Berikut data ringkas arus kendaraan di Jawa Tengah selama periode mudik:
- Kendaraan masuk: 1.370.000 unit
- Kendaraan keluar: 750.000 unit
Lonjakan Wisatawan saat Lebaran
Selain arus kendaraan, sektor pariwisata juga mencatat lonjakan pengunjung signifikan. Pemerintah Provinsi Jawa Tengah memperkirakan sekitar 6 juta wisatawan bakal mengunjungi berbagai destinasi di wilayah tersebut selama libur Lebaran. Kepala Dinas Kebudayaan, Pariwisata, dan Ekonomi Kreatif Jawa Tengah, Hanung Triyono, menyampaikan prediksi tersebut sejalan dengan jumlah pemudik yang mencapai 17,3 juta orang.
"Sekitar 6 juta wisatawan berkunjung. Keamanan dan kenyamanan wajib dijaga agar pengalaman wisata maksimal," kata Hanung.
Destinasi Unggulan dan Persiapan
Kawasan Solo Raya menjadi magnet utama wisata dengan daya tarik Masjid Sheikh Zayed dan ragam kuliner khas. Wisata alam di Tawangmangu dan Waduk Gajah Mungkur Wonogiri juga diminati banyak pengunjung.
Beberapa destinasi lain yang diprediksi mengalami lonjakan pengunjung antara lain:
- Kawasan Dieng, Wonosobo – atraksi balon udara khas Lebaran
- Kawasan pantai selatan Kebumen, Purworejo, Wonogiri – waspada cuaca ekstrem
- Destinasi religi di Kudus dan Demak
Pemerintah daerah telah menguatkan infrastruktur, menyiapkan pengaturan lalu lintas, serta meningkatkan keamanan di kawasan wisata. Langkah koordinasi dengan berbagai pihak terkait dilaksanakan untuk mengantisipasi potensi hambatan arus mudik dan lonjakan pengunjung.

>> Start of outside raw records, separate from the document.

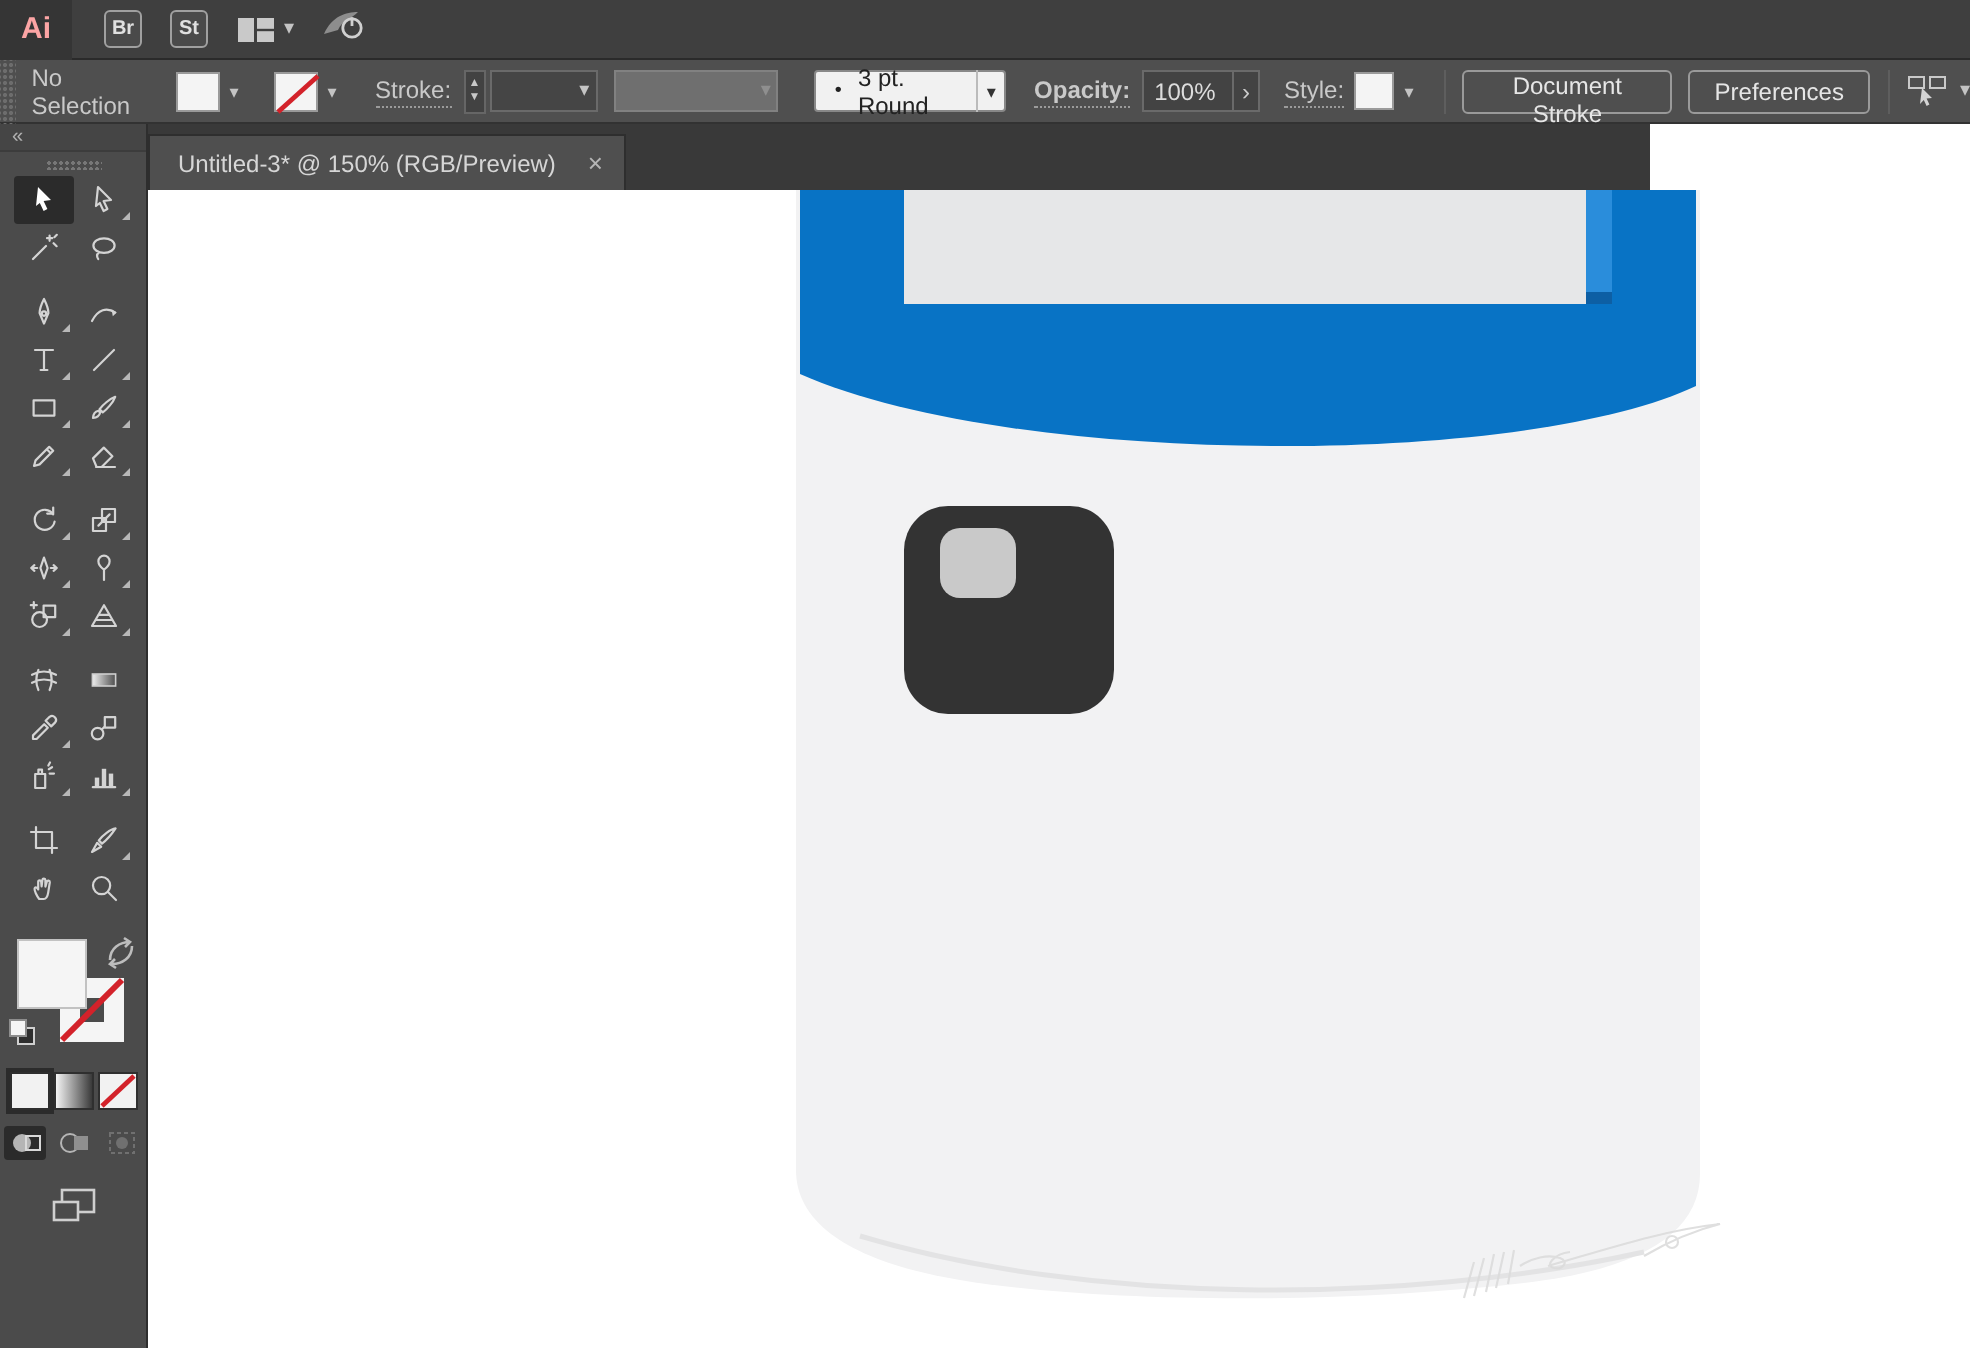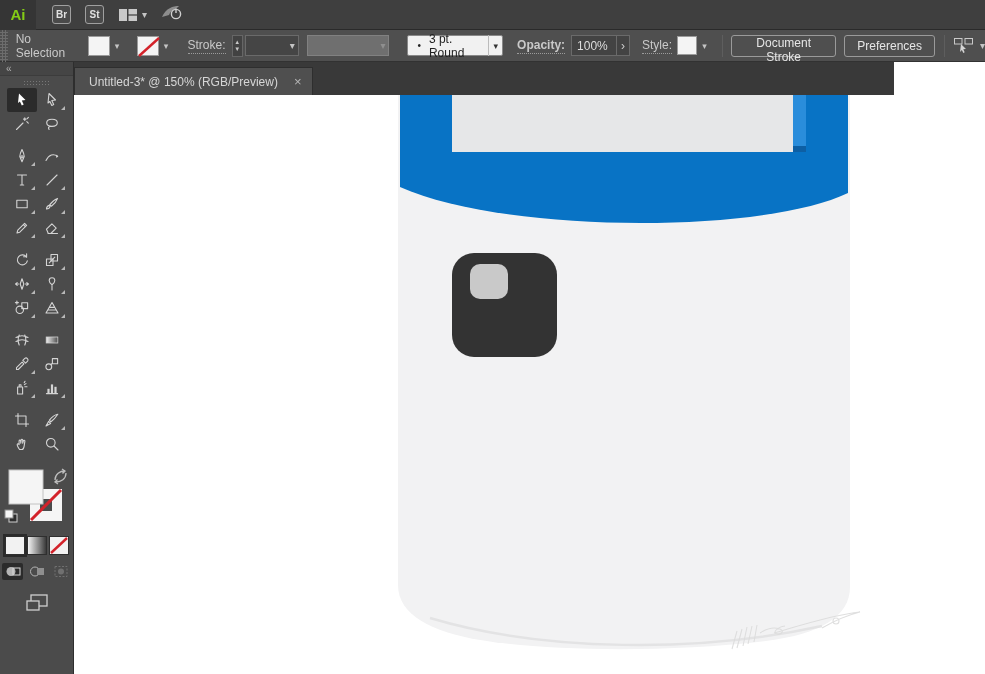--- a/index.html
+++ b/index.html
@@ -11,7 +11,7 @@
   .menubar { position:absolute; left:0; top:0; width:985px; height:30px; background:#3f3f3f;
              border-bottom:1px solid #2a2a2a; display:flex; align-items:center; }
   .logo { width:36px; height:30px; display:flex; align-items:center; justify-content:center;
-          background:#353535; color:#84cc16; font-weight:bold; font-size:15px; }
+          background:#353535; color:#fca5a5; font-weight:bold; font-size:15px; }
   .menus { display:flex; align-items:center; margin-left:10px; }
   .menu-item { color:#d2d2d2; font-size:13px; padding:0 14px; line-height:30px; cursor:default; }
   .mb-icons { display:flex; align-items:center; margin-left:16px; gap:14px; }

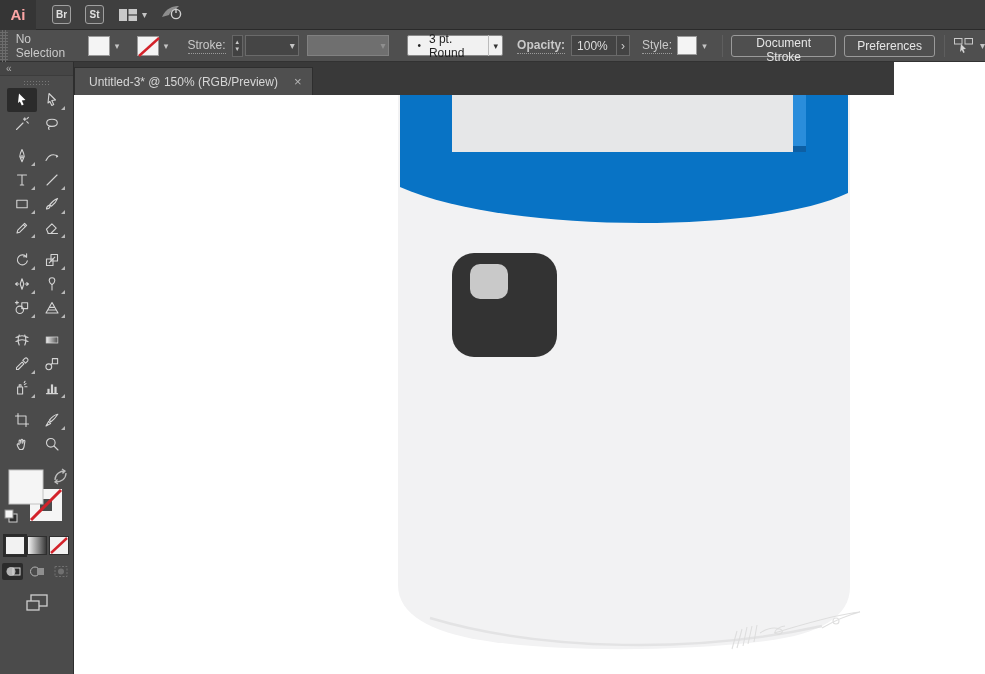--- a/index.html
+++ b/index.html
@@ -55,7 +55,7 @@
             font-size:12px; padding:0 12px; font-family:"Liberation Sans",sans-serif; }
 
   
-  .tabbar { position:absolute; left:74px; top:62px; width:820px; height:33px; background:#393939; display:flex; align-items:flex-end; }
+  .tabbar { position:absolute; left:74px; top:62px; width:751px; height:33px; background:#393939; display:flex; align-items:flex-end; }
   .tab { height:28px; background:#4f4f4f; border:1px solid #2e2e2e; border-bottom:none; display:flex;
          align-items:center; padding:0 10px 0 14px; color:#d6d6d6; font-size:12px; }
   .tab-close { margin-left:16px; color:#b5b5b5; font-size:13px; line-height:1; }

Persiapan Pengelola Destinasi Wisata
Pengelola wisata juga tidak ketinggalan menyiapkan fasilitas dan layanan kepada pengunjung. Contohnya, Guci Forest di Kabupaten Tegal menargetkan sekitar 4.000 pengunjung per hari selama libur Lebaran. Upaya ini dirancang untuk memberikan pelayanan optimal dan pengalaman berwisata yang aman bagi masyarakat.
Data dan fakta ini menunjukkan kesiapan Jawa Tengah menyambut aksi mudik dan kunjungan wisata yang melibatkan jutaan masyarakat. Kondisi keamanan dan kenyamanan di angka prioritas untuk mendukung kelancaran tradisi tahunan tersebut.